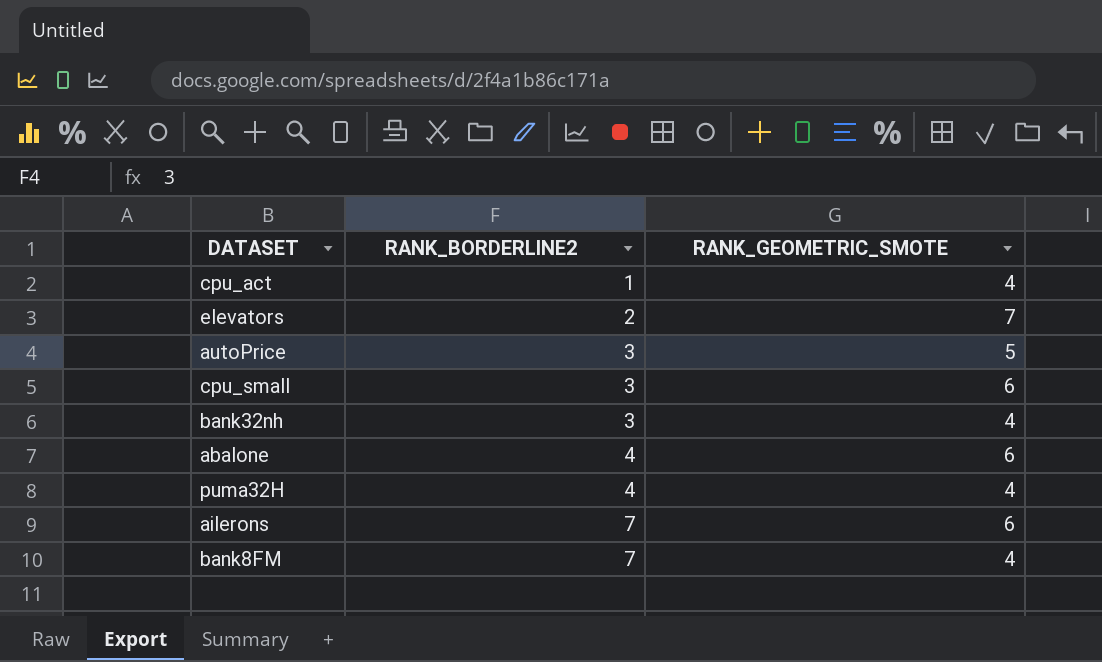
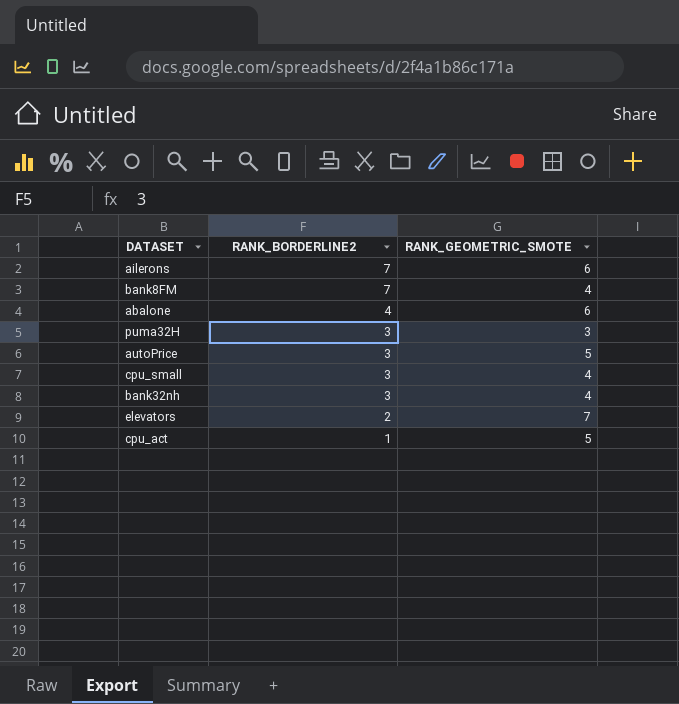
row order: RANK_BORDERLINE2 ascending -> RANK_BORDERLINE2 descending
puma32H | RANK_BORDERLINE2: 4 -> 3
puma32H | RANK_GEOMETRIC_SMOTE: 4 -> 3
cpu_small | RANK_GEOMETRIC_SMOTE: 6 -> 4
cpu_act | RANK_GEOMETRIC_SMOTE: 4 -> 5

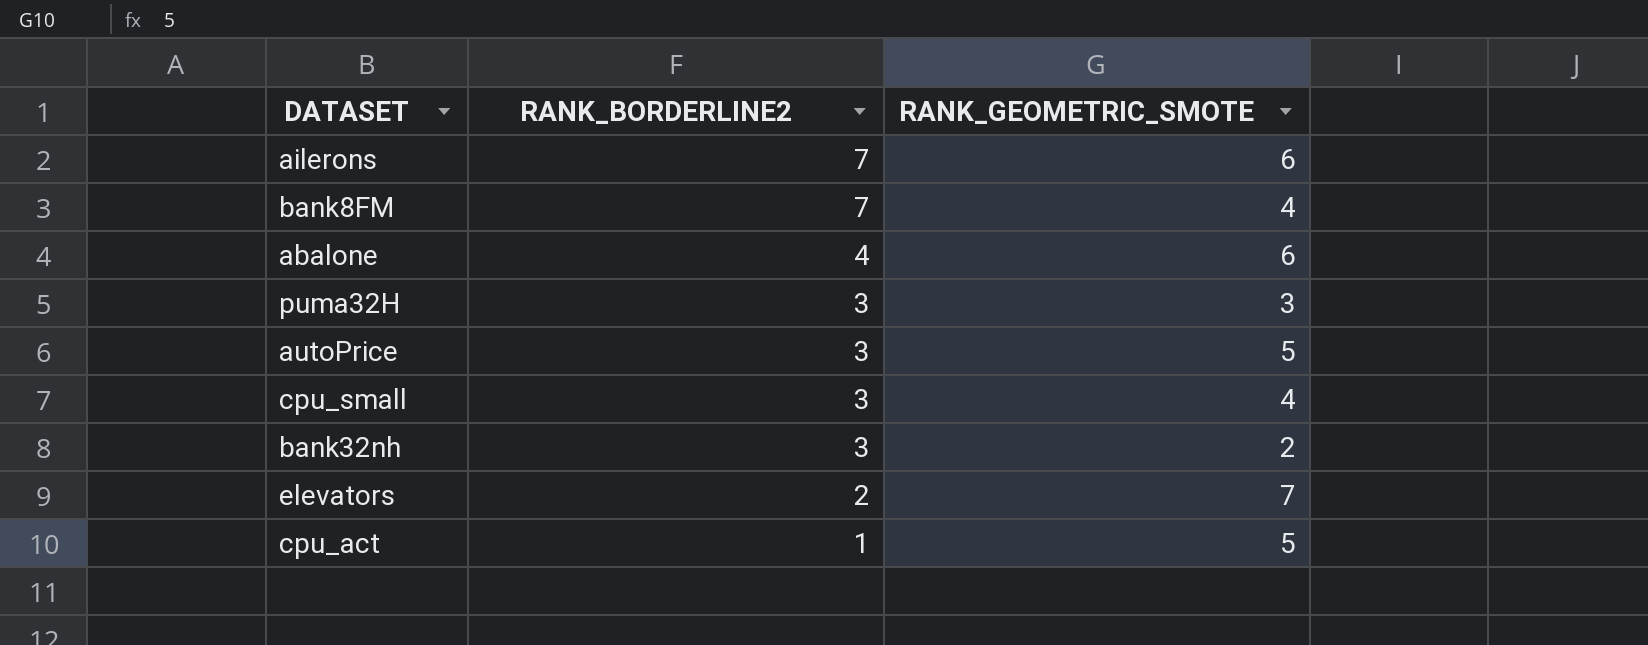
bank32nh | RANK_GEOMETRIC_SMOTE: 4 -> 2

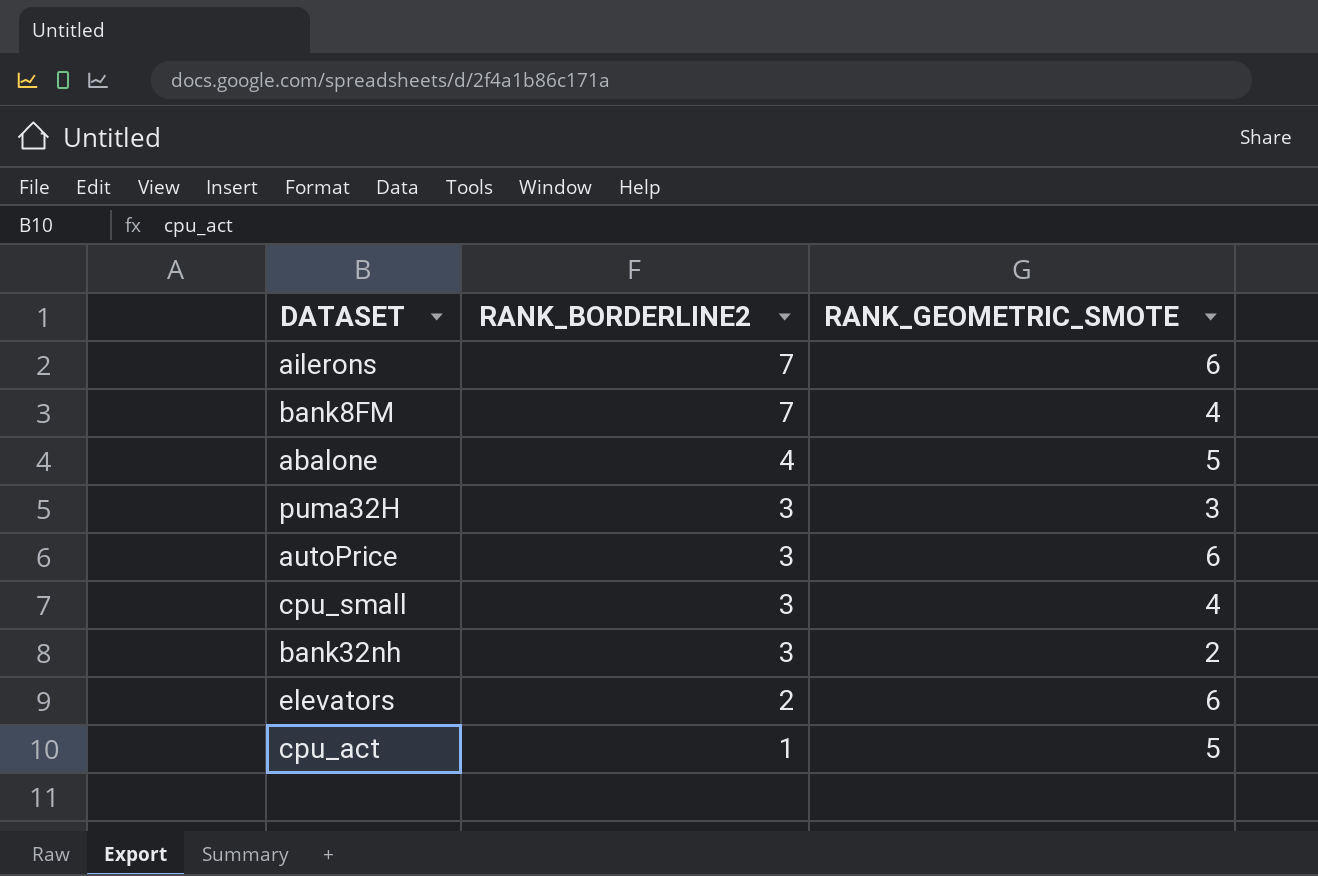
abalone | RANK_GEOMETRIC_SMOTE: 6 -> 5
autoPrice | RANK_GEOMETRIC_SMOTE: 5 -> 6
elevators | RANK_GEOMETRIC_SMOTE: 7 -> 6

* * *

WHAT IS NEEDED: Quote only the lines from the line containing "abalone | RANK_GEOMETRIC_SMOTE: 6 -> 5" through the end of the listing, please, keeping both the first and the last line.

YOUR SOLUTION:
abalone | RANK_GEOMETRIC_SMOTE: 6 -> 5
autoPrice | RANK_GEOMETRIC_SMOTE: 5 -> 6
elevators | RANK_GEOMETRIC_SMOTE: 7 -> 6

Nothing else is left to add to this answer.